Walk in the Komodo dragons park

Couple of dragons



the male being 2.5m long
   
Female on the beach after a feast
small yellow snail with black stripes and pink end, species endemic to the island of Komodo

 
I also insisted on having my picture taken with these unique creatures from another world
small flying lizard spreading its membranes, teased by our talented guide and Claire
 

Before all, Komodo is the home of the giant monitor lizards, who probably enhanced the Asian fascination for dragons. They are only but a few thousands, and, what's more, there are three times as many males as females. But since 1980, they are left in peace to hunt deer, rabbit, goat, pig and wild horses. Beware! Don't be mistaken, for despite their lazy and slow looks, they can reach 35km/h and kill a man, by using their powerful tail or biting, which leaves a deadly infection.

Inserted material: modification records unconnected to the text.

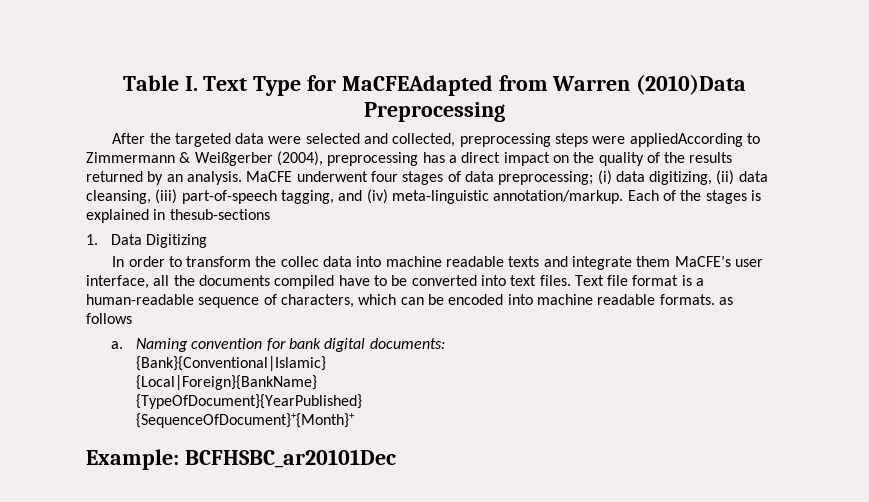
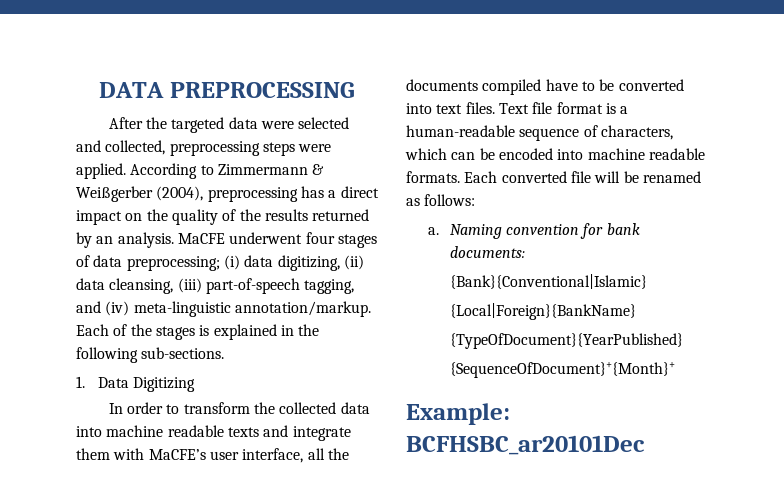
- Table I. Text Type for MaCFEAdapted from Warren (2010)Data Preprocessing
+ DATA PREPROCESSING
- After the targeted data were selected and collected, preprocessing steps were appliedAccording to Zimmermann & Weißgerber (2004), preprocessing has a direct impact on the quality of the results returned by an analysis.
+ After the targeted data were selected and collected, preprocessing steps were applied. According to Zimmermann & Weißgerber (2004), preprocessing has a direct impact on the quality of the results returned by an analysis.
- Each of the stages is explained in thesub-sections
+ Each of the stages is explained in the following sub-sections.
- In order to transform the collec data into machine readable texts and integrate them MaCFE’s user interface, all the documents compiled have to be converted into text files.
+ In order to transform the collected data into machine readable texts and integrate them with MaCFE’s user interface, all the documents compiled have to be converted into text files.
- Text file format is a human-readable sequence of characters, which can be encoded into machine readable formats. as follows
+ Text file format is a human-readable sequence of characters, which can be encoded into machine readable formats. Each converted file will be renamed as follows:
- Naming convention for bank digital documents:
+ Naming convention for bank documents:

Our ranger proved himself very skilled at showing us the animals, and even caught some, as well as spotting the traces of the giant lizards (dry white droppings, containing hair, skin and bones of deer, or nails indicating the consumption of a fellow's corpse, burrows), and other more secretive animals (civet cat droppings, megapode bird mount). We also saw some original flora: tamarin tree, wild pumpkin and orchids, as well as a tree that lives 35 years before having fruits once and dying.

Apart from these monsters, we saw many other animals during our walk through the national park: some mammals (small wild deer), birds (imperial pigeon, cockatoo, black napit oriole, wild chicken, falcon, fisher eagle), reptiles (flying lizard, gecko, but no vipers, cobras or green snakes who come out more in March-April), and other creatures (scorpion, snail endemic to Komodo, big crab, preying mantis, giant black golden spider).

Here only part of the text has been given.